***** Given information

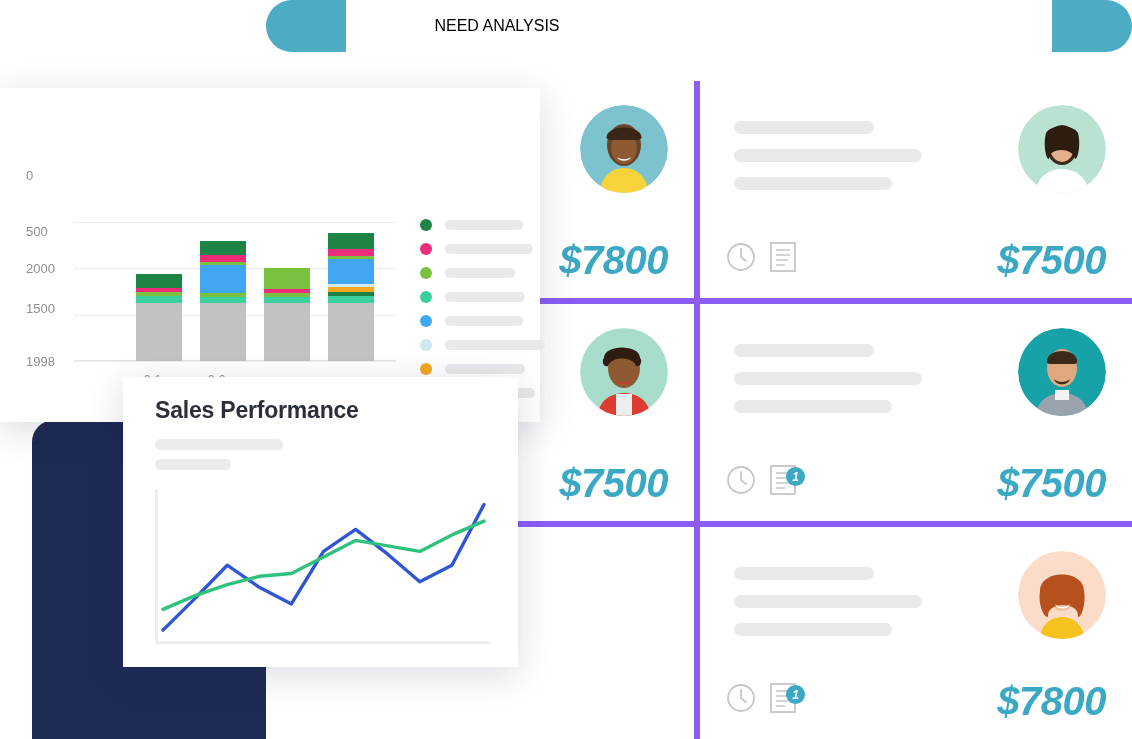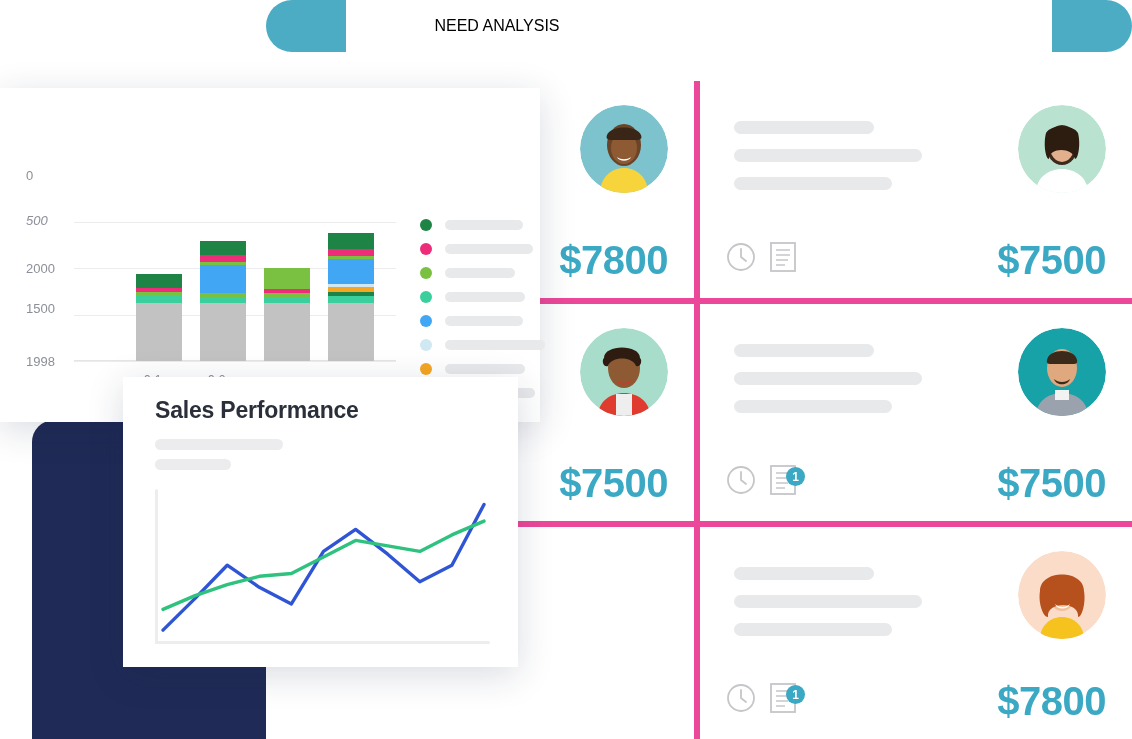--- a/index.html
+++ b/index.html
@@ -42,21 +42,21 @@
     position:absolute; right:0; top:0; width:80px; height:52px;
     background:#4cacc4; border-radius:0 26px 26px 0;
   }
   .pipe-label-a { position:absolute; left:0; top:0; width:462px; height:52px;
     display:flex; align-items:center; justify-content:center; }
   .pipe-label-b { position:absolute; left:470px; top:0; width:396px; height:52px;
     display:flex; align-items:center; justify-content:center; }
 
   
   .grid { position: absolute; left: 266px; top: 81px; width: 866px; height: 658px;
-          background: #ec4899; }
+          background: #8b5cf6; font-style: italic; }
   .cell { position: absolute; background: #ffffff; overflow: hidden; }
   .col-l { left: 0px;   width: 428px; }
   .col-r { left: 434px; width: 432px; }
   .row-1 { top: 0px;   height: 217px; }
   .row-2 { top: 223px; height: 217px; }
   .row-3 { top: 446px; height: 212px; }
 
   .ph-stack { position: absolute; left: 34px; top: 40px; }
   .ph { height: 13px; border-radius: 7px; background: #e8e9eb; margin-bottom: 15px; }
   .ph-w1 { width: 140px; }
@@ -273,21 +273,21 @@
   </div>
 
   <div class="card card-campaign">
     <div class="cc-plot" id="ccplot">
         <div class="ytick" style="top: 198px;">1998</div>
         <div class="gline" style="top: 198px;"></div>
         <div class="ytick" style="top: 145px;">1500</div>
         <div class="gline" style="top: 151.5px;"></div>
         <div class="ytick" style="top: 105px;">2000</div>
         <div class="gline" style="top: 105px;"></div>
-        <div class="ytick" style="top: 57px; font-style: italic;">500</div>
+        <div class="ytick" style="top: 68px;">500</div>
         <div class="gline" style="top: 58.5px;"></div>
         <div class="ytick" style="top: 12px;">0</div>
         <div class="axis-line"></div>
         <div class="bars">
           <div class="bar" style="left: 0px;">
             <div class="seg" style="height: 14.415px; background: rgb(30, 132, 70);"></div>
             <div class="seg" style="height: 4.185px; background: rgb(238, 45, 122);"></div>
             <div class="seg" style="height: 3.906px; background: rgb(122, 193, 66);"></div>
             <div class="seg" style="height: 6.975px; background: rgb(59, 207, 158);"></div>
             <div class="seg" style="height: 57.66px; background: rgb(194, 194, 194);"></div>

**********

* _About this exercise_
Exactly what appears in the records above must be returned, apart from the pictures.

* _Exercise solution_
--- a/index.html
+++ b/index.html
@@ -42,21 +42,21 @@
     position:absolute; right:0; top:0; width:80px; height:52px;
     background:#4cacc4; border-radius:0 26px 26px 0;
   }
   .pipe-label-a { position:absolute; left:0; top:0; width:462px; height:52px;
     display:flex; align-items:center; justify-content:center; }
   .pipe-label-b { position:absolute; left:470px; top:0; width:396px; height:52px;
     display:flex; align-items:center; justify-content:center; }
 
   
   .grid { position: absolute; left: 266px; top: 81px; width: 866px; height: 658px;
-          background: #ec4899; }
+          background: #8b5cf6; font-style: italic; }
   .cell { position: absolute; background: #ffffff; overflow: hidden; }
   .col-l { left: 0px;   width: 428px; }
   .col-r { left: 434px; width: 432px; }
   .row-1 { top: 0px;   height: 217px; }
   .row-2 { top: 223px; height: 217px; }
   .row-3 { top: 446px; height: 212px; }
 
   .ph-stack { position: absolute; left: 34px; top: 40px; }
   .ph { height: 13px; border-radius: 7px; background: #e8e9eb; margin-bottom: 15px; }
   .ph-w1 { width: 140px; }
@@ -273,21 +273,21 @@
   </div>
 
   <div class="card card-campaign">
     <div class="cc-plot" id="ccplot">
         <div class="ytick" style="top: 198px;">1998</div>
         <div class="gline" style="top: 198px;"></div>
         <div class="ytick" style="top: 145px;">1500</div>
         <div class="gline" style="top: 151.5px;"></div>
         <div class="ytick" style="top: 105px;">2000</div>
         <div class="gline" style="top: 105px;"></div>
-        <div class="ytick" style="top: 57px; font-style: italic;">500</div>
+        <div class="ytick" style="top: 68px;">500</div>
         <div class="gline" style="top: 58.5px;"></div>
         <div class="ytick" style="top: 12px;">0</div>
         <div class="axis-line"></div>
         <div class="bars">
           <div class="bar" style="left: 0px;">
             <div class="seg" style="height: 14.415px; background: rgb(30, 132, 70);"></div>
             <div class="seg" style="height: 4.185px; background: rgb(238, 45, 122);"></div>
             <div class="seg" style="height: 3.906px; background: rgb(122, 193, 66);"></div>
             <div class="seg" style="height: 6.975px; background: rgb(59, 207, 158);"></div>
             <div class="seg" style="height: 57.66px; background: rgb(194, 194, 194);"></div>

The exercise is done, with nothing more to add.